Critique de l'album Eminem : The Death of Slim Shady (Coup de Grâce)

Le concept lâche derrière La mort de Slim Shadycomme le soulignent quelques sketches parsemés tout au long de la liste des titres, c'est qu'il s'agit de la confrontation finale entre Marshall Mathers et Slim Shady. Slim kidnappe Mathers, un clin d'œil à ses premiers travaux, et force le captif à écrire le genre de chansons extravagantes qui l'ont rendu célèbre. La première moitié de l'album est une maison de l'horreur délabrée, une reconstruction bon marché de l'œuvre de Slim Shady. Il ouvre « Trouble » en ricanant, « Fuck blind people ». « Brand New Dance », un reste de la Bis sessions, est un morceau de diss de trois minutes et demie destiné à Christopher Reeve, décédé en 2004. Il mentionne Caitlyn Jenner six fois avant la barre des 30 minutes. Il y a des diatribes confuses et colériques sur les pronoms et les références à Parc du SudTout cela serait terriblement offensant si ce n’était pas si fatigué, dépassé et en retard de développement.

Le point central de l'album, « Guilty Conscience 2 », est l'affrontement ultime, les deux personnages se regardant dans les yeux et se tournant autour, les mains au-dessus de leurs étuis. Em rappe avec deux voix, l'une légèrement affectée par la distorsion pour représenter Shady, et l'autre avec un mix plus sec pour Marshall. Les deux personnages se disputent comme des candidats ivres d'une émission de télé-réalité, fronçant le nez et agitant un majeur. Marshall explique mollement que la cruauté de Shady n'est qu'un produit de sa dépendance, décimant immédiatement son propre point de vue en comparant inutilement les pitreries embarrassantes de Slim à la mort accidentelle de David Carradine par asphyxie auto-érotique. Les répliques de Slim ressemblent à celles d'un type qui dit « débattez avec moi » et invoque la défense « ce n'est qu'une blague ». Finalement, après avoir épuisé les arguments de l'autre, les deux voix se combinent. C'est probablement censé être un moment d'absolution, mais cela ressemble plus à un aveu de culpabilité. « Je t'ai donné le pouvoir de m'utiliser comme excuse pour être mauvais/Tu m'as créé pour dire tout ce que tu n'as pas eu le courage de dire », hurlent-ils tous les deux. Puis, comme le titre de l'album le promet, Marshall prend le dessus et abat Slim Shady.

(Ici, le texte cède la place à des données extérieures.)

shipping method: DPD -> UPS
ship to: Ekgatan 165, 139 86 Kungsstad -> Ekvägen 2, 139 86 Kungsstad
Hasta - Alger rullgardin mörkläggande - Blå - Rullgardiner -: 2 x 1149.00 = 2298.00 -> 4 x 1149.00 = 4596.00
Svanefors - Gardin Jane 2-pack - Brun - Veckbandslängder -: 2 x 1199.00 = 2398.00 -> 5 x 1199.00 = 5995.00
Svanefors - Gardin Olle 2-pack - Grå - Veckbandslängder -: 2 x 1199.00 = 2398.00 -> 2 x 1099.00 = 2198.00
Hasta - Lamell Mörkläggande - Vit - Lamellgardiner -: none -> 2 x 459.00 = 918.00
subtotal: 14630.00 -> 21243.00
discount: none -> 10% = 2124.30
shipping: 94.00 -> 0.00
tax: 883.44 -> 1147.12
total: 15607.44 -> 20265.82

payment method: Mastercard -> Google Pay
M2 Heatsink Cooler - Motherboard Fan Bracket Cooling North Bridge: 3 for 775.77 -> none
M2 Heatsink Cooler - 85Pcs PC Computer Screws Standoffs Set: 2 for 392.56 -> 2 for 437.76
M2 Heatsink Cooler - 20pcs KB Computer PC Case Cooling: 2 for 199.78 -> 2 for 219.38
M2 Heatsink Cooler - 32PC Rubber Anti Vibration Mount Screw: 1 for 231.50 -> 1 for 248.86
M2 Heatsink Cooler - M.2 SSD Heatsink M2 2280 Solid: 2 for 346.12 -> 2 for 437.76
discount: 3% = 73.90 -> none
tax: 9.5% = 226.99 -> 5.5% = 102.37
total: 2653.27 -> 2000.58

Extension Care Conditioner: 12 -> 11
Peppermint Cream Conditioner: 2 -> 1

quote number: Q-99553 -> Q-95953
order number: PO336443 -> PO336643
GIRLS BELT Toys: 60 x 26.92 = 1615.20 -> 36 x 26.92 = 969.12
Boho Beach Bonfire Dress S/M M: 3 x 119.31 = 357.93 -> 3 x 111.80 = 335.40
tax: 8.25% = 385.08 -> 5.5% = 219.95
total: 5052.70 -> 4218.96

La veille de sa sortie, Eminem a tweeté que La mort de Slim Shady est un album conceptuel et doit donc être écouté dans l'ordre. Il faut un long chemin pour arriver à « Guilty Conscience 2 », mais il y a des moments d'inspiration authentique en cours de route. Bien qu'il dégonfle « Fuel » avec une tirade trop longue et trop technique, Em fait appel à JID, l'un de ses descendants stylistiques, pour un couplet à couper le souffle. Il évite la grandiloquence des claquettes de stade de sa fin de carrière, sélectionnant des rythmes qui vont du trap de clarinette loufoque au boom-bap net et glissant qui a marqué certains de ses meilleurs premiers travaux. Il est toujours bon pour un fou rire, même si c'est un peu une promenade : « Appelez ça de l'éducation sexuelle avec une touche de nécrophilie / Parce que quand je dis que je suis vraiment le plus diabolique, je suis un putain de crétin » de « Evil » par ailleurs sans effusion de sang. Mais l'album patauge, incertain de ce qu'il essaie de dire. Il y a cinq chansons après le point culminant apparent, dont aucune ne semble être une direction vers laquelle le vrai Eminem, sans fardeau, pourrait se diriger.